The Blu-ray player clearly comes from an entirely different lineage because when playing Australian DVDs it ignores that information and instead examines the video content, and tries to determine from that how to perform the progressive scan conversion. It does this correctly most of the time, to a level better than most other Blu-ray players.
In operation, this is a dream player. It is fast. It starts quickly from standby. It loads discs very rapidly: typically in one-third to one-half the time taken by some of the slower current model players. It responds rapidly to the remote control.
It can even decode all Blu-ray audio standards – including Dolby TrueHD and DTS-HD Master Audio – to multichannel PCM should you need it to.
There are only two real problems with it. The player appears to be based on the same platform as used in current LG players. That’s not a bad thing, because they are also fast. This player measured almost identically in speed and other performance characteristics.
What is less impressive is that this Blu-ray player costs three times as much, and sheds some of LG’s more interesting functionality (WiFi support, YouTube and network media access).

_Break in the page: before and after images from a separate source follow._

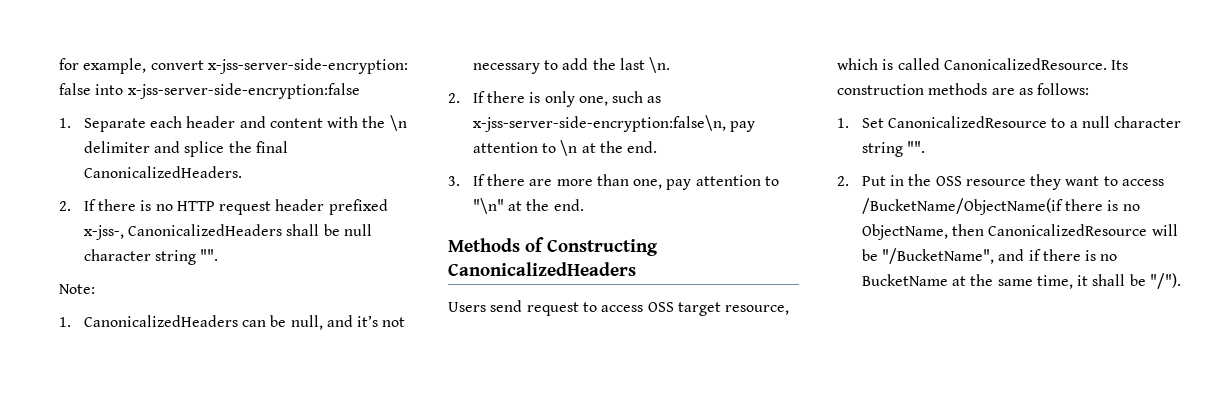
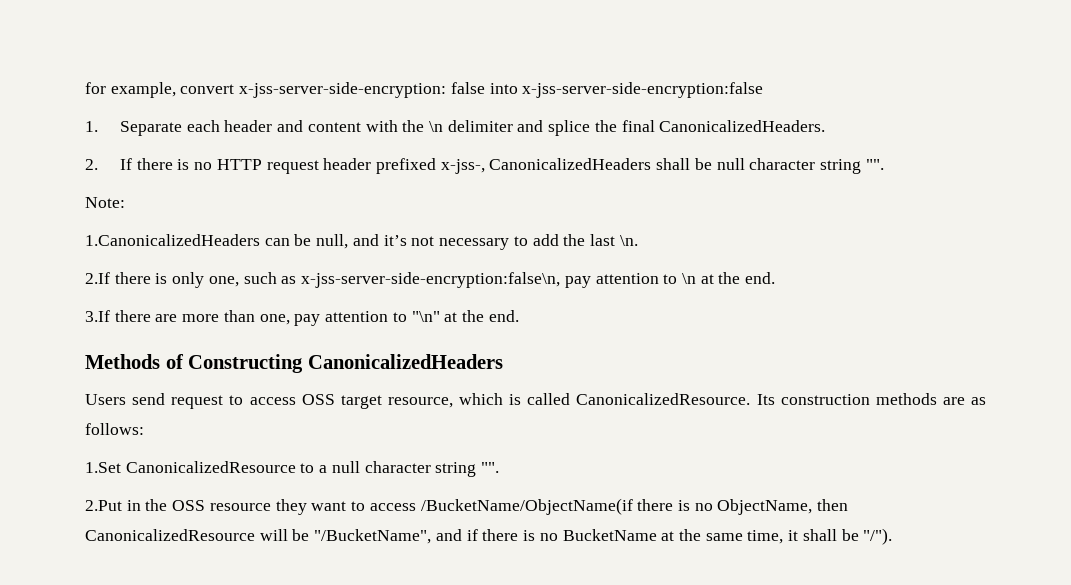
- 1. CanonicalizedHeaders can be null, and it’s not necessary to add the last \n.
+ 1.CanonicalizedHeaders can be null, and it’s not necessary to add the last \n.
- 2. If there is only one, such as x-jss-server-side-encryption:false\n, pay attention to \n at the end.
+ 2.If there is only one, such as x-jss-server-side-encryption:false\n, pay attention to \n at the end.
- 3. If there are more than one, pay attention to "\n" at the end.
+ 3.If there are more than one, pay attention to "\n" at the end.
- 1. Set CanonicalizedResource to a null character string "".
+ 1.Set CanonicalizedResource to a null character string "".
- 2. Put in the OSS resource they want to access /BucketName/ObjectName(if there is no ObjectName, then CanonicalizedResource will be "/BucketName", and if there is no BucketName at the same time, it shall be "/").
+ 2.Put in the OSS resource they want to access /BucketName/ObjectName(if there is no ObjectName, then CanonicalizedResource will be "/BucketName", and if there is no BucketName at the same time, it shall be "/").

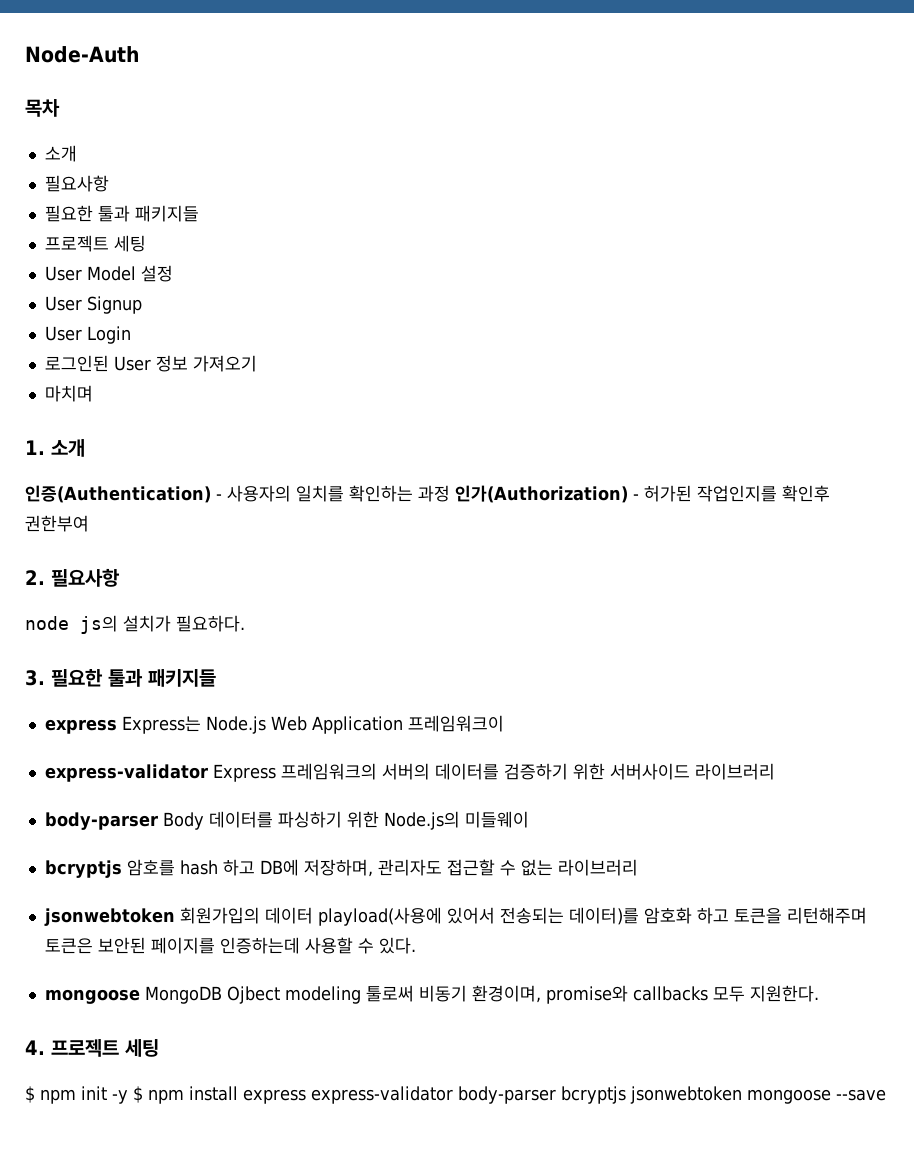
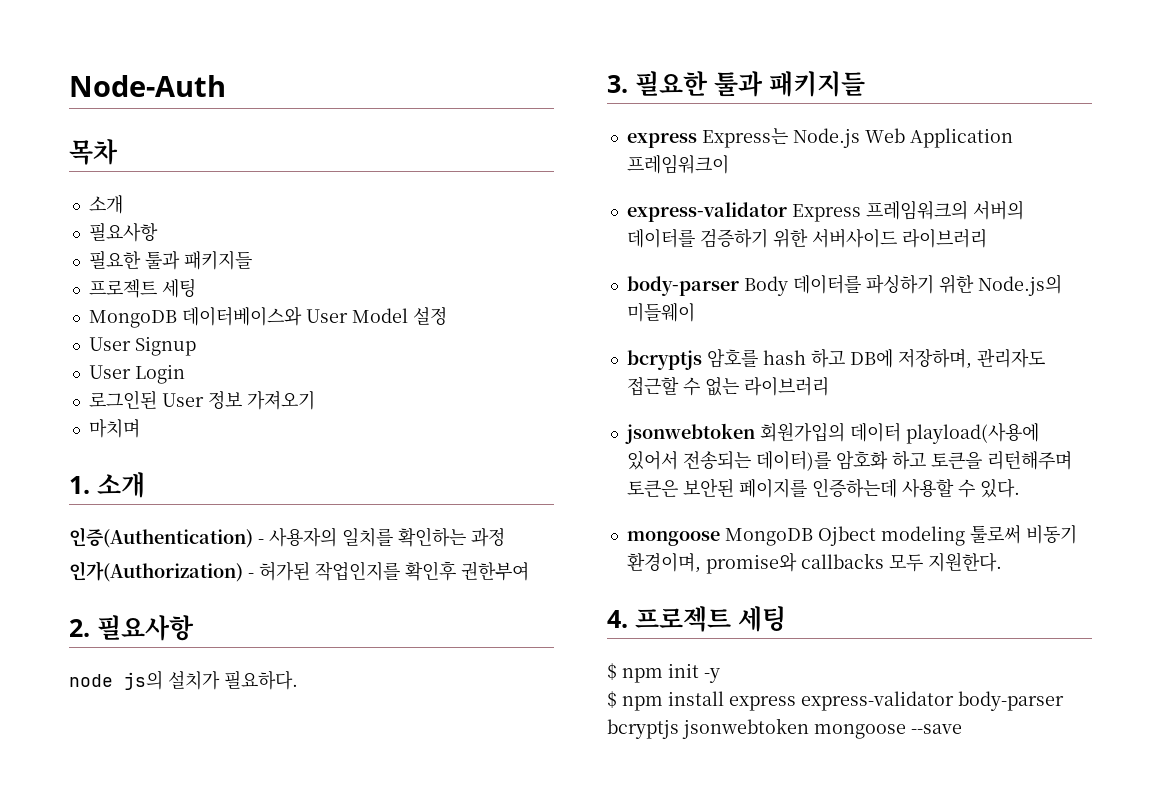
- User Model 설정
+ MongoDB 데이터베이스와 User Model 설정
- 인증(Authentication) - 사용자의 일치를 확인하는 과정 인가(Authorization) - 허가된 작업인지를 확인후 권한부여
+ 인증(Authentication) - 사용자의 일치를 확인하는 과정
+ 인가(Authorization) - 허가된 작업인지를 확인후 권한부여
- $ npm init -y $ npm install express express-validator body-parser bcryptjs jsonwebtoken mongoose --save
+ $ npm init -y
+ $ npm install express express-validator body-parser bcryptjs jsonwebtoken mongoose --save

What you get, though, is tighter integration into Loewe’s scheme of electronics, with the ability of the remote from any these three units capable of controlling any of the other devices. Indeed, aside from labelling the remotes for the Blu-ray player and the multi-source player seem to be identical. The TV one is also identical, except that it is better built, with a brushed aluminium case rather than plastic, and even nice rubber rests at the back to assist it to be gently laid down.
The downside of these is that some of the functions are rather difficult to discern from the labels on the remotes, and some transport controls are relegated to shared-function keys. So, to skip a chapter you press the fast forward key briefly. To actually fast forward, you hold the same key down for several seconds.